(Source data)
===============

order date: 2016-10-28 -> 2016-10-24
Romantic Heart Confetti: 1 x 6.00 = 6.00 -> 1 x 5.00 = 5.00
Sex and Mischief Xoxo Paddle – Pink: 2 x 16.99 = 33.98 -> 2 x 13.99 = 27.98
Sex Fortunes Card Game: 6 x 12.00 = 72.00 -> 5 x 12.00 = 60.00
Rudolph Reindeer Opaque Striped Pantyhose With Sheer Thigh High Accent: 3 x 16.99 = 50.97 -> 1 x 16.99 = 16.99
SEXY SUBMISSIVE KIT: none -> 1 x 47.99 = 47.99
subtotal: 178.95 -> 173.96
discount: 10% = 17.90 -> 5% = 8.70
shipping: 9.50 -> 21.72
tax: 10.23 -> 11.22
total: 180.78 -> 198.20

===============

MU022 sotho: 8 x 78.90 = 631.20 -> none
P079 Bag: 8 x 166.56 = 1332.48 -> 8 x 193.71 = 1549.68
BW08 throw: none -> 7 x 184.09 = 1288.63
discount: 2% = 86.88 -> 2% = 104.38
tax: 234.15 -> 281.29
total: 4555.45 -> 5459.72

===============

• **About this task**
Restate word for word the lines of the data above, starting at the line containing "order date: 2016-10-28 -> 2016-10-24" and ending at the line containing "total: 180.78 -> 198.20", both included, and nothing more.

• **Exercise result**
order date: 2016-10-28 -> 2016-10-24
Romantic Heart Confetti: 1 x 6.00 = 6.00 -> 1 x 5.00 = 5.00
Sex and Mischief Xoxo Paddle – Pink: 2 x 16.99 = 33.98 -> 2 x 13.99 = 27.98
Sex Fortunes Card Game: 6 x 12.00 = 72.00 -> 5 x 12.00 = 60.00
Rudolph Reindeer Opaque Striped Pantyhose With Sheer Thigh High Accent: 3 x 16.99 = 50.97 -> 1 x 16.99 = 16.99
SEXY SUBMISSIVE KIT: none -> 1 x 47.99 = 47.99
subtotal: 178.95 -> 173.96
discount: 10% = 17.90 -> 5% = 8.70
shipping: 9.50 -> 21.72
tax: 10.23 -> 11.22
total: 180.78 -> 198.20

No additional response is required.